#### Record set

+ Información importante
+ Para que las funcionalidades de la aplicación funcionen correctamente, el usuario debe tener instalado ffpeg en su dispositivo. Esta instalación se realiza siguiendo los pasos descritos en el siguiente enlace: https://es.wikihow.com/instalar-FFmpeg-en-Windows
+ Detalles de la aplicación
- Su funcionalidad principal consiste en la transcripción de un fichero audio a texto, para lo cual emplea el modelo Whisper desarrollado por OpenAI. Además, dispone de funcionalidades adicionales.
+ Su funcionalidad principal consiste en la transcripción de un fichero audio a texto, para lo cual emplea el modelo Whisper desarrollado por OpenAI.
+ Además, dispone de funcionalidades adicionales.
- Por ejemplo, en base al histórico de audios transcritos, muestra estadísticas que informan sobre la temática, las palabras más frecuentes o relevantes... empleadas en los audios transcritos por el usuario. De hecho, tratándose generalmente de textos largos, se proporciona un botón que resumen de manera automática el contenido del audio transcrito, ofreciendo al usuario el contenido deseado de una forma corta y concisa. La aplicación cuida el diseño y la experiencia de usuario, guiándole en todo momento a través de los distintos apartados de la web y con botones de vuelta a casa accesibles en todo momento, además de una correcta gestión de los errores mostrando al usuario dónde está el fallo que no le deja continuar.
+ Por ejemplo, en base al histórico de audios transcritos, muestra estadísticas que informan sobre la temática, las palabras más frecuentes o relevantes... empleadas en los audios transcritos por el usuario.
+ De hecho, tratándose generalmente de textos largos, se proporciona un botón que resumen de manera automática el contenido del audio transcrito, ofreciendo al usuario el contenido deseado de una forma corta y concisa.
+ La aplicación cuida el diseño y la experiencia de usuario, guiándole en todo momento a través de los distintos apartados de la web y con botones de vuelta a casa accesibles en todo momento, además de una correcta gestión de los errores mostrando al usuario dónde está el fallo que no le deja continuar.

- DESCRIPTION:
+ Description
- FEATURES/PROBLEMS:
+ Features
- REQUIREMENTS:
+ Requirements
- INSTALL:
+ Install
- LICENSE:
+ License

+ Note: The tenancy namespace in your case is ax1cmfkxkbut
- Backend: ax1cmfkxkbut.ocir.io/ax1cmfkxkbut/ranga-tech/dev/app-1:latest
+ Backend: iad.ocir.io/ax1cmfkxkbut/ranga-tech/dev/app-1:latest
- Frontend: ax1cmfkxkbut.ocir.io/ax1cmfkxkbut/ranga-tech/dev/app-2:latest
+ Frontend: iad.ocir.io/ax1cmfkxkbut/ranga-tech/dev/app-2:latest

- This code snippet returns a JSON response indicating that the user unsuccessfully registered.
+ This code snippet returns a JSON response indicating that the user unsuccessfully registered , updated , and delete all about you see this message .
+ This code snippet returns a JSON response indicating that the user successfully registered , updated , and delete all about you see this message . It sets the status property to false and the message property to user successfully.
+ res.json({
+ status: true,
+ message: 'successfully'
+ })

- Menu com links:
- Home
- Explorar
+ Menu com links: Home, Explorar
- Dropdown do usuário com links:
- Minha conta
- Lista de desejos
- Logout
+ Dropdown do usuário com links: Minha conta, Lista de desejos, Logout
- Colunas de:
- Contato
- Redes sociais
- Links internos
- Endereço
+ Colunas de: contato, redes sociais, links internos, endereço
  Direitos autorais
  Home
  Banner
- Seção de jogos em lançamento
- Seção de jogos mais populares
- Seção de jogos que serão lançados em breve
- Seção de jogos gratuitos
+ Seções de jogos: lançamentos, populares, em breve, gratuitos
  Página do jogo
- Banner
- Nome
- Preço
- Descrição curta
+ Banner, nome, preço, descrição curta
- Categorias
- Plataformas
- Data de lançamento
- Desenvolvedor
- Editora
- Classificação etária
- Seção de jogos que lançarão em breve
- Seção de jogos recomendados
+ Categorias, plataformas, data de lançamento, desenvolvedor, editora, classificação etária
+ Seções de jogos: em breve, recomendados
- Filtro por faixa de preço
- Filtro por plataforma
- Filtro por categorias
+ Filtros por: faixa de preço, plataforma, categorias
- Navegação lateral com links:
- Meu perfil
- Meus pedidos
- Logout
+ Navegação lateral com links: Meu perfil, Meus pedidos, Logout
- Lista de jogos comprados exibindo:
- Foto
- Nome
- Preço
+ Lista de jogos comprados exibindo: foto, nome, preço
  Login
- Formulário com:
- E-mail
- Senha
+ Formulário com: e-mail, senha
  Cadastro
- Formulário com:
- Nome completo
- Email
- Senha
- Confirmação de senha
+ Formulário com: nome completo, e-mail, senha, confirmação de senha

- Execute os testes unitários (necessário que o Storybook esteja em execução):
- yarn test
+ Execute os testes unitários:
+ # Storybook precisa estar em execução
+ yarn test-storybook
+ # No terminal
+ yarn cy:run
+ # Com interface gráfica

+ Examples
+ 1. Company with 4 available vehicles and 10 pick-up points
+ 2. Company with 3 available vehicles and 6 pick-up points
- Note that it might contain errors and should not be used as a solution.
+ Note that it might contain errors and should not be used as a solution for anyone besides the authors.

########

→ **Task to carry out**: The response should contain only a verbatim copy of the lines from the line with "# No terminal" to the final line of the records.

→ **Written answer**:
+ # No terminal
+ yarn cy:run
+ # Com interface gráfica

+ Examples
+ 1. Company with 4 available vehicles and 10 pick-up points
+ 2. Company with 3 available vehicles and 6 pick-up points
- Note that it might contain errors and should not be used as a solution.
+ Note that it might contain errors and should not be used as a solution for anyone besides the authors.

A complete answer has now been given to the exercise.